Dengan melengos marah, Najwa pun duduk kembali lalu membaca kalimat terakhir dengan nada geram.

"Tuntutan kami tetap, dan jangan bertindak bodoh lagi! Sekian Breaking News..."

Tidak ada senyum, tidak ada apapun, dan bahkan sebelum cut, Najwa sudah melengos geram meninggalkan tempat itu. Afif sendiri hanya tertawa saja. Zelda dan Gadiza segera berdiri dan menyambut Najwa.
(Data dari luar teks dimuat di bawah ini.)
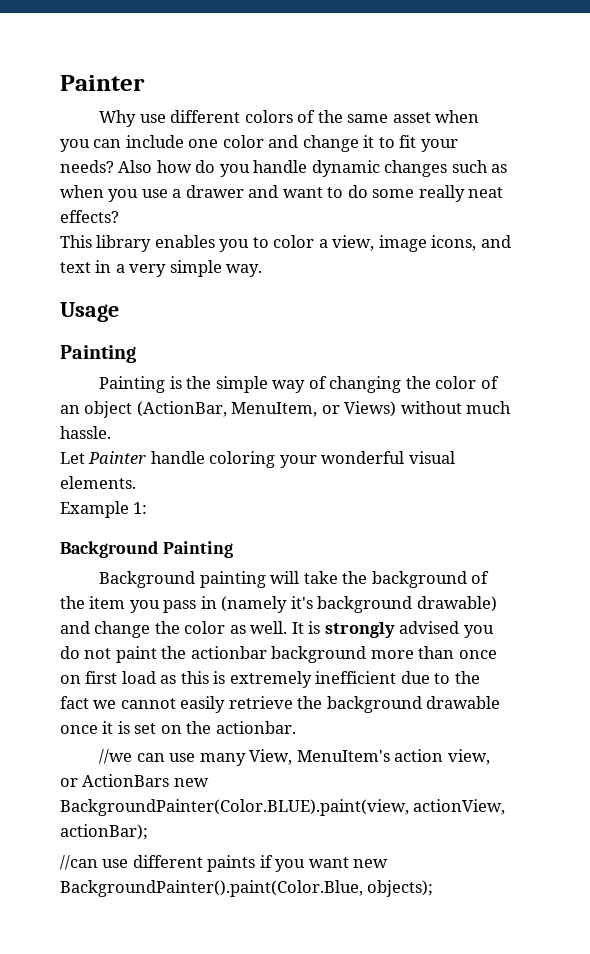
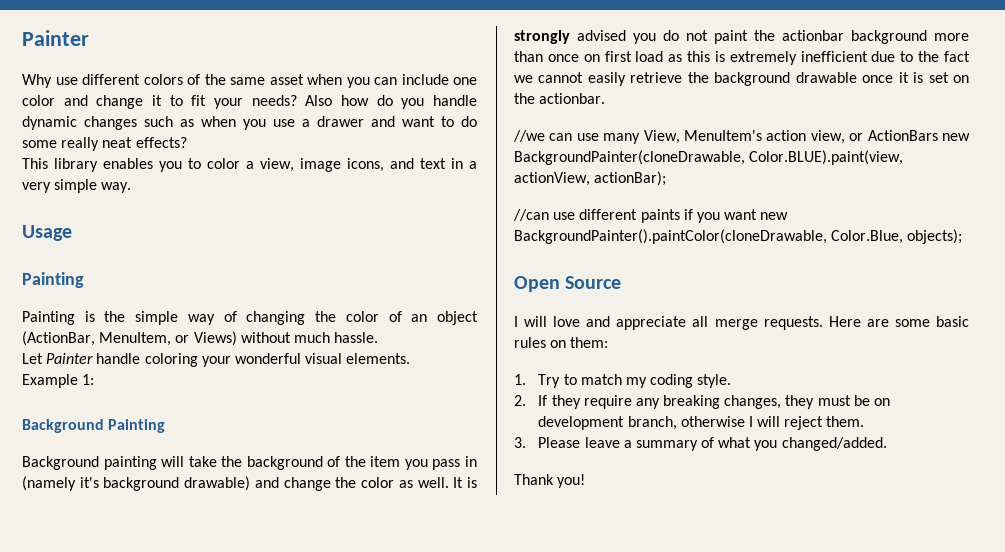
- //we can use many View, MenuItem's action view, or ActionBars new BackgroundPainter(Color.BLUE).paint(view, actionView, actionBar);
+ //we can use many View, MenuItem's action view, or ActionBars new BackgroundPainter(cloneDrawable, Color.BLUE).paint(view, actionView, actionBar);
- //can use different paints if you want new BackgroundPainter().paint(Color.Blue, objects);
+ //can use different paints if you want new BackgroundPainter().paintColor(cloneDrawable, Color.Blue, objects);
+ Open Source
+ I will love and appreciate all merge requests. Here are some basic rules on them:
+ 1. Try to match my coding style.
+ 2. If they require any breaking changes, they must be on development branch, otherwise I will reject them.
+ 3. Please leave a summary of what you changed/added.
+ Thank you!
Suara tembakan itu pun rupanya membuat hening pula semua yang ada di sana. Para reporter jelas melihatnya dari TV yang mereka bawa. Kol. Basuki pun begitu pula, dan juga para presenter TV lain yang tengah membawakan Breaking News mereka. Semua terdiam, seolah tak percaya apa yang baru saja terjadi. Amanda Sastranegara pun tampak lemas, sementara Ariyo Ardi tak bisa berkata apa-apa sambil terus tangannya terus mengusap muka seolah berusaha bangun dari mimpi. Mega Novelia tak henti-hentinya bergumam, lalu dengan berlinangan airmata, dia pun keluar dari set, ditenangkan oleh kru studio RCTI yang juga sama tidak percayanya dengan semua orang yang menyaksikan.

Beberapa menit kemudian, semua kamera pun menayangkan gambar semua reporter di Kedoya yang tengah terduduk dan menangis, mendoakan arwah mereka yang meninggal dalam kekejaman teroris pada malam ini, baik dari pihak militer maupun sipil. Dalam doa itu pula mereka mengutuk perbuatan teroris yang amat biadab. Bersama mereka, para anggota militer pun turut pula memanjatkan doa, dan bersama mereka pula, turut semua rakyat di Indonesia yang senantiasa mengamati perkembangan krisis ini.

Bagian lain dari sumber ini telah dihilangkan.